**Records supplied**

Content starts

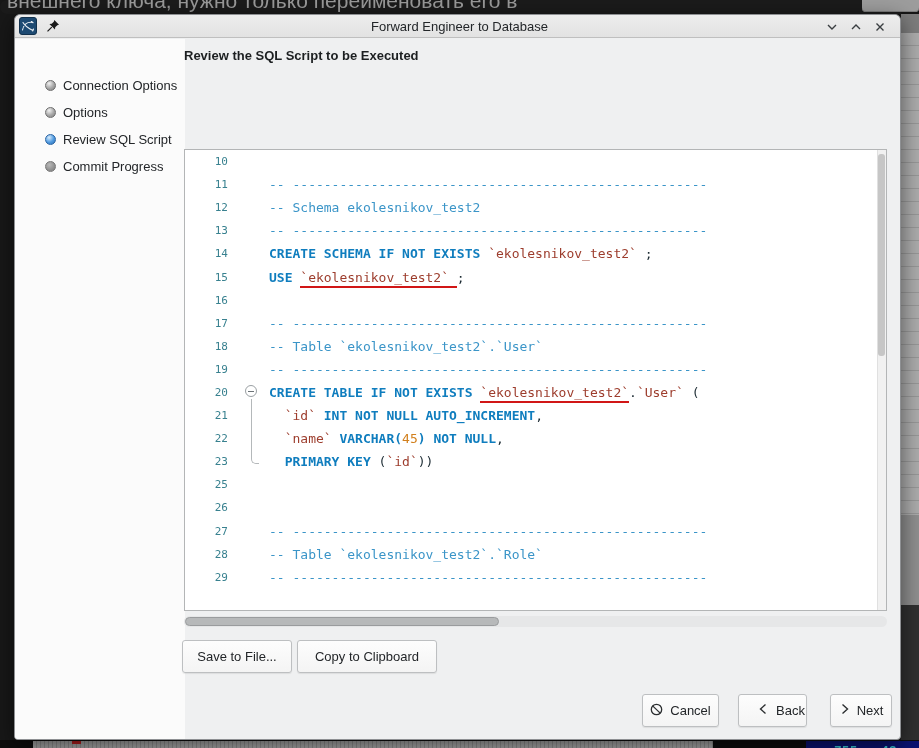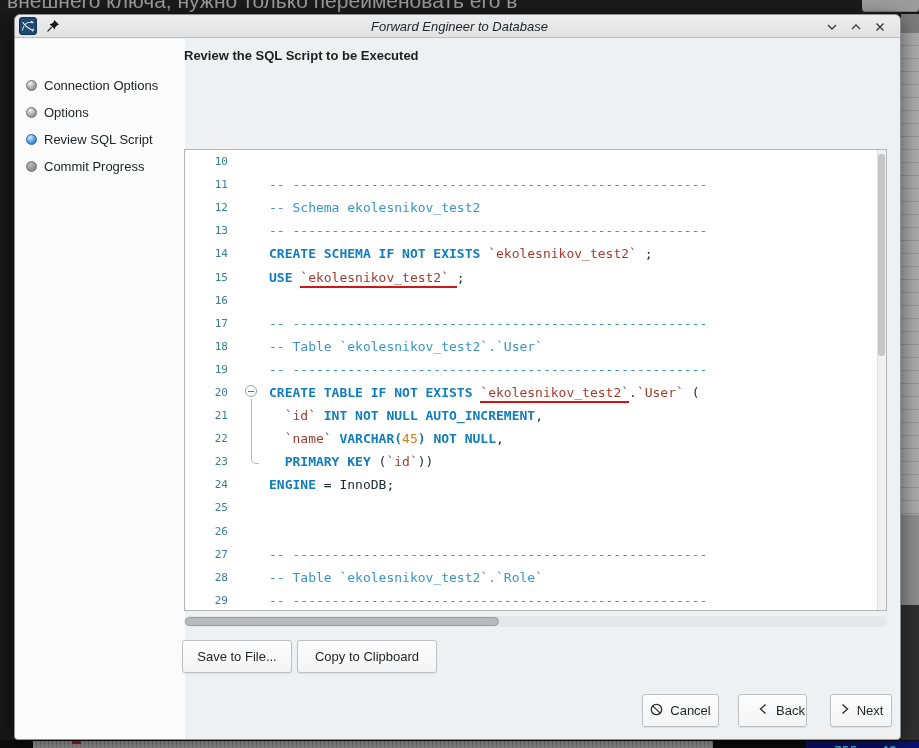--- a/index.html
+++ b/index.html
@@ -29,27 +29,27 @@
     background:#eff0f1; border:1px solid #8e9093; border-radius:6px 6px 4px 4px;
     box-shadow:0 6px 22px rgba(0,0,0,.55); overflow:hidden;
   }
   .titlebar {
     position:absolute; left:0; top:0; right:0; height:23px;
     background:linear-gradient(#ededed,#e2e2e2); border-bottom:1px solid #bfbfbf;
     border-radius:6px 6px 0 0;
   }
   .app-icon { position:absolute; left:4px; top:2px; width:18px; height:18px; border-radius:3px; background:#1d4a72; border:1px solid #12314d; }
   .pin-icon { position:absolute; left:31px; top:4px; width:14px; height:14px; }
-  .title { position:absolute; left:4px; right:0; top:0; height:23px; line-height:23px; text-align:center; font-size:13px; color:#232629;font-style:italic; }
+  .title { position:absolute; left:4px; right:0; top:0; height:23px; line-height:23px; text-align:center; font-size:13px; color:#232629; }
   .winctl { position:absolute; top:4px; width:16px; height:16px; cursor:default; }
   .ctl-min { right:60px; } .ctl-max { right:36px; } .ctl-close { right:12px; }
 
   
   .sidebar { position:absolute; left:0; top:24px; width:170px; bottom:0; background:#fbfbfb; }
-  .step { position:relative; height:27px; display:flex; align-items:center; padding-left:11px; }
+  .step { position:relative; height:27px; display:flex; align-items:center; padding-left:30px; }
   .bullet { width:11px; height:11px; border-radius:50%; margin-right:7px; flex:0 0 11px; }
   .b-done { background:radial-gradient(circle at 35% 28%, #f2f2f2, #a6a6a6 55%, #7f7f7f); border:1px solid #6f6f6f; }
   .b-current { background:radial-gradient(circle at 35% 28%, #d9ecfc, #4f9ae0 55%, #2e6fb2); border:1px solid #2a64a4; }
   .b-pending { background:radial-gradient(circle at 38% 32%, #b9b9b9, #8b8b8b 70%); border:1px solid #777; }
   .step-label { font-size:13px; color:#232629; white-space:nowrap; }
 
   
   .heading { position:absolute; left:169px; top:33px; font-size:13px; font-weight:bold; color:#1c1f21; }
   .message { position:absolute; left:169px; top:74px; font-size:15px; font-weight:bold; color:#1c1f21; line-height:21px; }
 
@@ -183,21 +183,20 @@
           <div class="row"><span class="gut">14</span><span class="fold"></span><span class="code"><span class="seg-k">CREATE SCHEMA IF NOT EXISTS</span><span class="seg-p"> </span><span class="seg-i">`ekolesnikov_test2`</span><span class="seg-p"> ;</span></span></div>
           <div class="row"><span class="gut">15</span><span class="fold"></span><span class="code"><span class="seg-k">USE</span><span class="seg-p"> </span><span class="seg-e">`ekolesnikov_test2` </span><span class="seg-p">;</span></span></div>
           <div class="row"><span class="gut">16</span><span class="fold"></span><span class="code"></span></div>
           <div class="row"><span class="gut">17</span><span class="fold"></span><span class="code"><span class="seg-c">-- -----------------------------------------------------</span></span></div>
           <div class="row"><span class="gut">18</span><span class="fold"></span><span class="code"><span class="seg-c">-- Table `ekolesnikov_test2`.`User`</span></span></div>
           <div class="row"><span class="gut">19</span><span class="fold"></span><span class="code"><span class="seg-c">-- -----------------------------------------------------</span></span></div>
           <div class="row"><span class="gut">20</span><span class="fold"><span class="fmark"><span class="fminus"></span></span><span class="fdrop"></span></span><span class="code"><span class="seg-k">CREATE TABLE IF NOT EXISTS</span><span class="seg-p"> </span><span class="seg-e">`ekolesnikov_test2`</span><span class="seg-p">.</span><span class="seg-i">`User`</span><span class="seg-p"> (</span></span></div>
           <div class="row"><span class="gut">21</span><span class="fold"><span class="fline"></span></span><span class="code"><span class="seg-p">  </span><span class="seg-i">`id`</span><span class="seg-p"> </span><span class="seg-k">INT NOT NULL AUTO_INCREMENT</span><span class="seg-p">,</span></span></div>
           <div class="row"><span class="gut">22</span><span class="fold"><span class="fline"></span></span><span class="code"><span class="seg-p">  </span><span class="seg-i">`name`</span><span class="seg-p"> </span><span class="seg-k">VARCHAR(</span><span class="seg-n">45</span><span class="seg-k">)</span><span class="seg-p"> </span><span class="seg-k">NOT NULL</span><span class="seg-p">,</span></span></div>
           <div class="row"><span class="gut">23</span><span class="fold"><span class="fcorner"></span></span><span class="code"><span class="seg-p">  </span><span class="seg-k">PRIMARY KEY</span><span class="seg-p"> (</span><span class="seg-i">`id`</span><span class="seg-p">))</span></span></div>
-          <div class="row"><span class="gut">24</span><span class="fold"></span><span class="code"><span class="seg-k">ENGINE</span><span class="seg-p"> = InnoDB;</span></span></div>
           <div class="row"><span class="gut">25</span><span class="fold"></span><span class="code"></span></div>
           <div class="row"><span class="gut">26</span><span class="fold"></span><span class="code"></span></div>
           <div class="row"><span class="gut">27</span><span class="fold"></span><span class="code"><span class="seg-c">-- -----------------------------------------------------</span></span></div>
           <div class="row"><span class="gut">28</span><span class="fold"></span><span class="code"><span class="seg-c">-- Table `ekolesnikov_test2`.`Role`</span></span></div>
           <div class="row"><span class="gut">29</span><span class="fold"></span><span class="code"><span class="seg-c">-- -----------------------------------------------------</span></span></div>
         </div>
       <div class="vscroll">
         <div class="vthumb"></div>
       </div>
     </div>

Content ends

**Problem details**
Reproduce only the lines from the beginning of the data through the line that contains "position:absolute; left:31px; top:4px;", both included, and please drop the pictures.

**Answer below**
--- a/index.html
+++ b/index.html
@@ -29,27 +29,27 @@
     background:#eff0f1; border:1px solid #8e9093; border-radius:6px 6px 4px 4px;
     box-shadow:0 6px 22px rgba(0,0,0,.55); overflow:hidden;
   }
   .titlebar {
     position:absolute; left:0; top:0; right:0; height:23px;
     background:linear-gradient(#ededed,#e2e2e2); border-bottom:1px solid #bfbfbf;
     border-radius:6px 6px 0 0;
   }
   .app-icon { position:absolute; left:4px; top:2px; width:18px; height:18px; border-radius:3px; background:#1d4a72; border:1px solid #12314d; }
   .pin-icon { position:absolute; left:31px; top:4px; width:14px; height:14px; }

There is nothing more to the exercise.